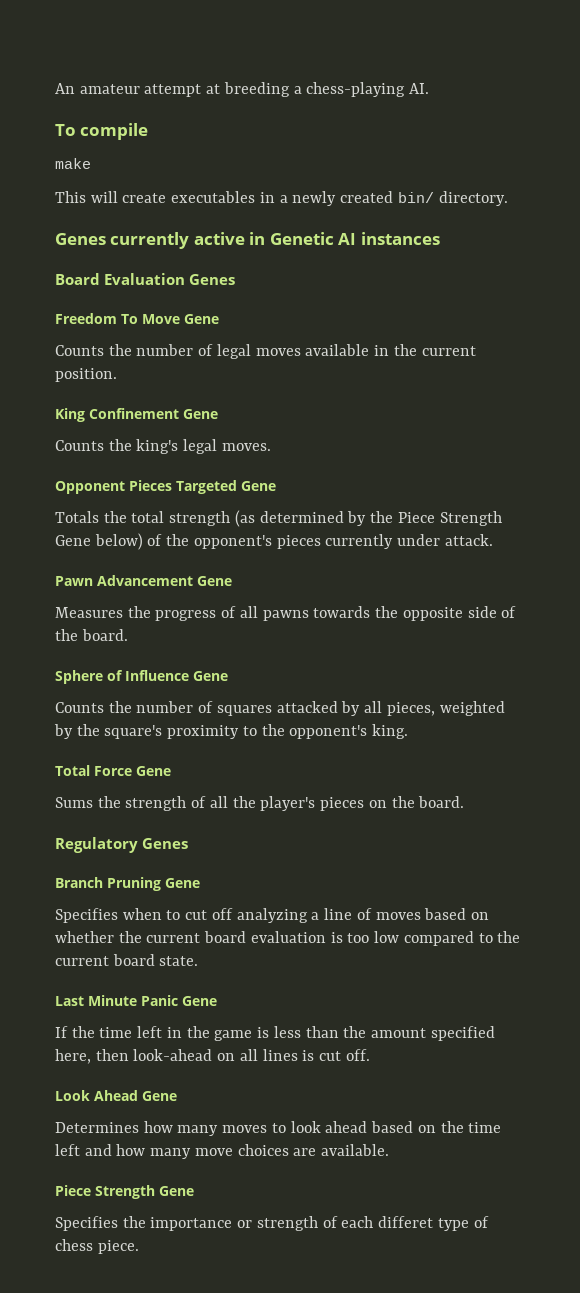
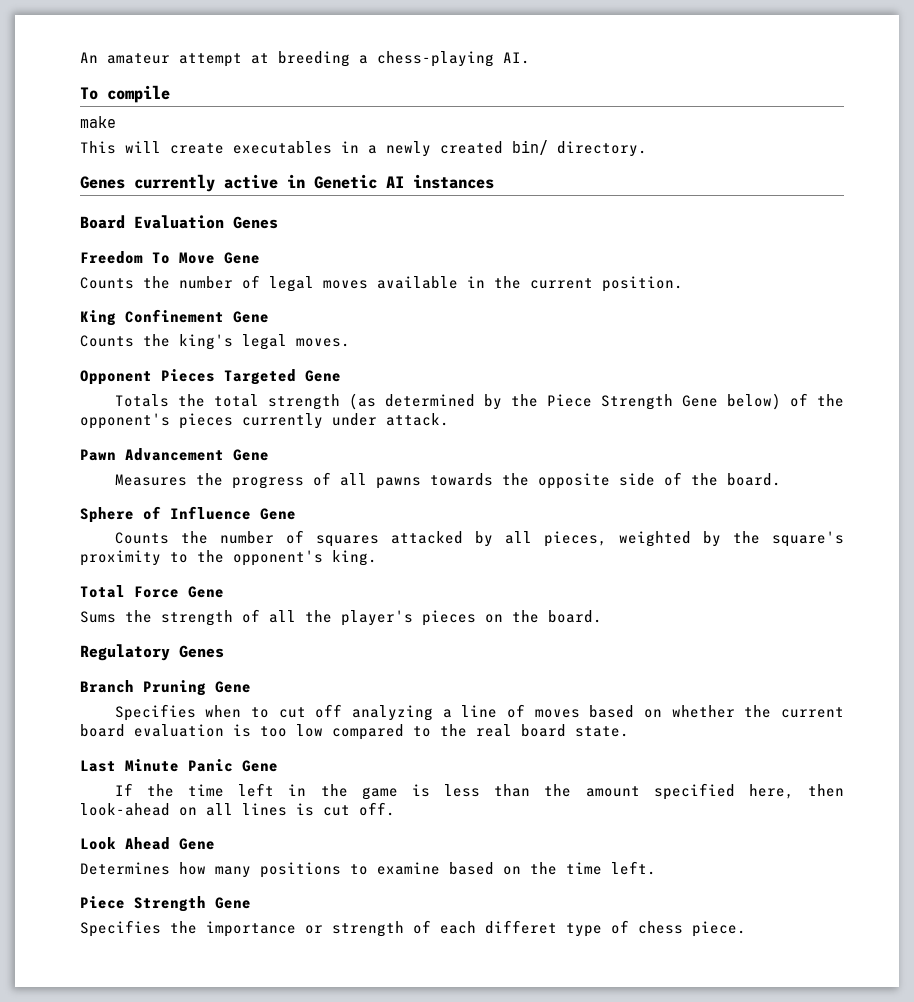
[55,956,109,966] current -> [476,724,512,737] real
[222,1121,502,1133] [55,1144,390,1159] moves to look ahead based on the time left and how many move choices are available. -> [260,861,656,878] positions to examine based on the time left.

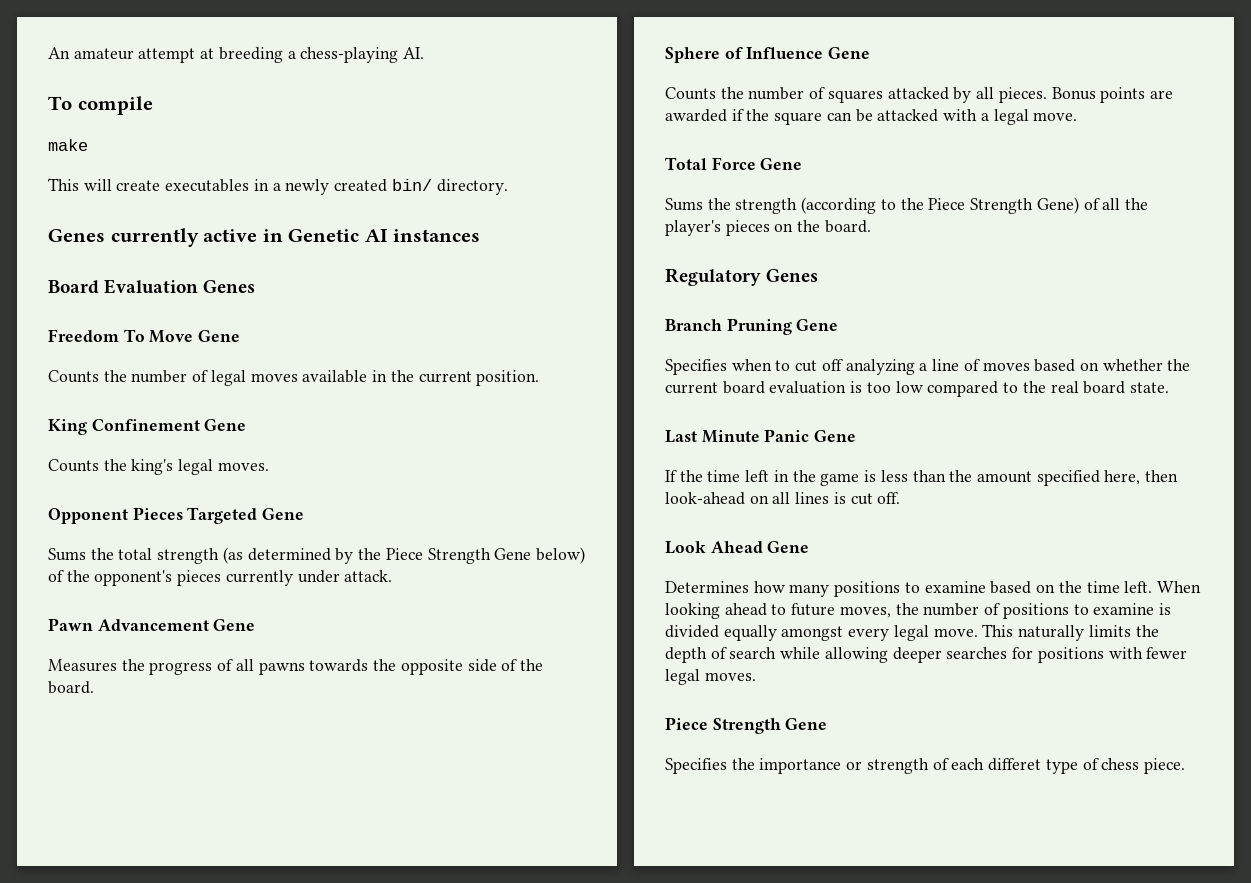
[114,394,169,407] Totals -> [48,548,86,561] Sums
[543,531,845,547] [80,550,377,566] pieces, weighted by the square's proximity to the opponent's king. -> [998,87,1173,103] [665,109,1078,125] pieces. Bonus points are awarded if the square can be attacked with a legal move.
(233, 618) none -> [801,197,1079,214] (according to the Piece Strength Gene)
(656, 868) none -> [1156,581,1201,593] [665,603,1171,619] [665,624,1159,641] [665,647,1188,663] [665,669,756,685] When looking ahead to future moves, the number of positions to examine is divided equally amongst every legal move. This naturally limits the depth of search while allowing deeper searches for positions with fewer legal moves.

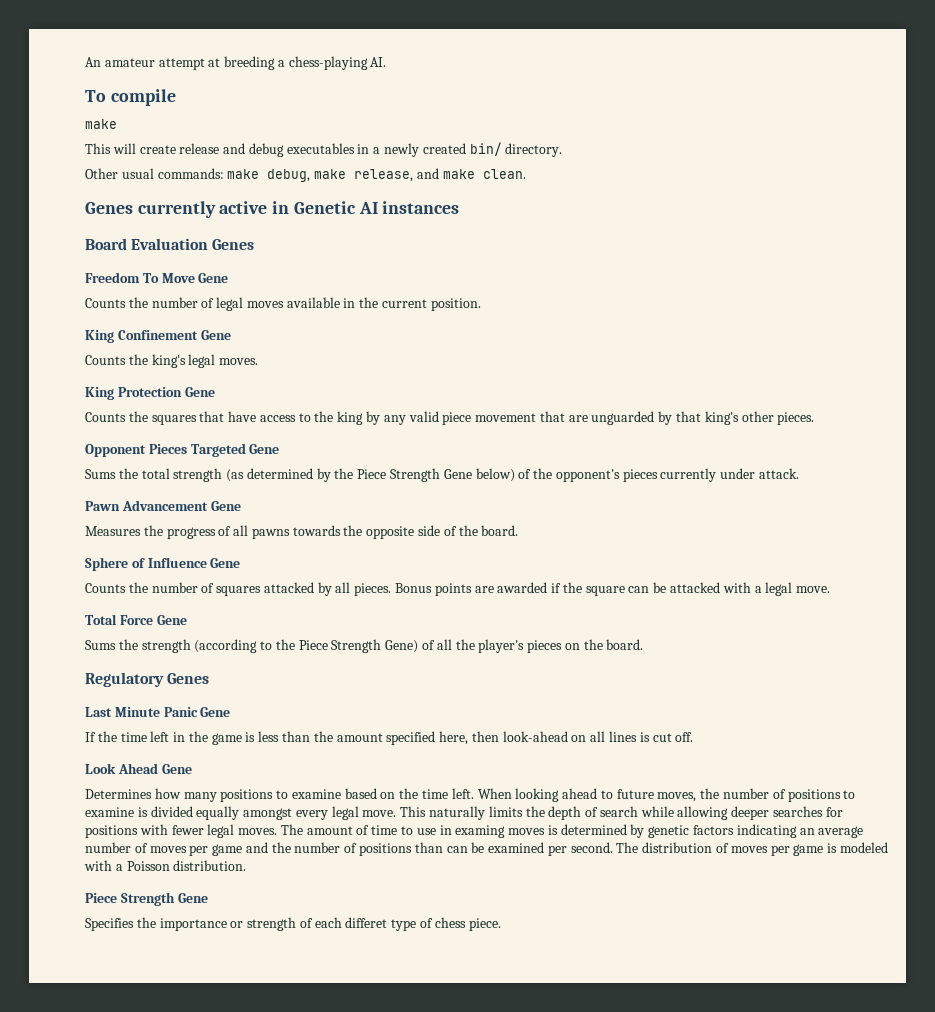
(161, 185) none -> [179,143,284,157] release and debug
(508, 187) none -> [85,168,526,182] // Other usual commands: make debug, make release, and make clean.
(269, 466) none -> [85,387,215,400] [85,411,815,425] // King Protection Gene // Counts the squares that have access to the king by any valid piece movement that are unguarded by that king's other pieces.
[665,318,839,335] [665,359,1191,375] [665,381,1169,397] // Branch Pruning Gene // Specifies when to cut off analyzing a line of moves based on whether the current board evaluation is too low compared to the real board state. -> (210, 678) none
(756, 676) none -> [280,824,864,838] [85,842,888,856] [84,860,247,871] The amount of time to use in examing moves is determined by genetic factors indicating an average number of moves per game and the number of positions than can be examined per second. The distribution of moves per game is modeled with a Poisson distribution.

━━━━━━━━━━━━━━━━━━━━

◆ ASSIGNMENT:
From the records above, copy only the lines running from the line containing "(656, 868) none" to the line containing "(508, 187) none", both ends included. Leave the pictures out.

◆ ANSWER TO THIS PROBLEM:
(656, 868) none -> [1156,581,1201,593] [665,603,1171,619] [665,624,1159,641] [665,647,1188,663] [665,669,756,685] When looking ahead to future moves, the number of positions to examine is divided equally amongst every legal move. This naturally limits the depth of search while allowing deeper searches for positions with fewer legal moves.

(161, 185) none -> [179,143,284,157] release and debug
(508, 187) none -> [85,168,526,182] // Other usual commands: make debug, make release, and make clean.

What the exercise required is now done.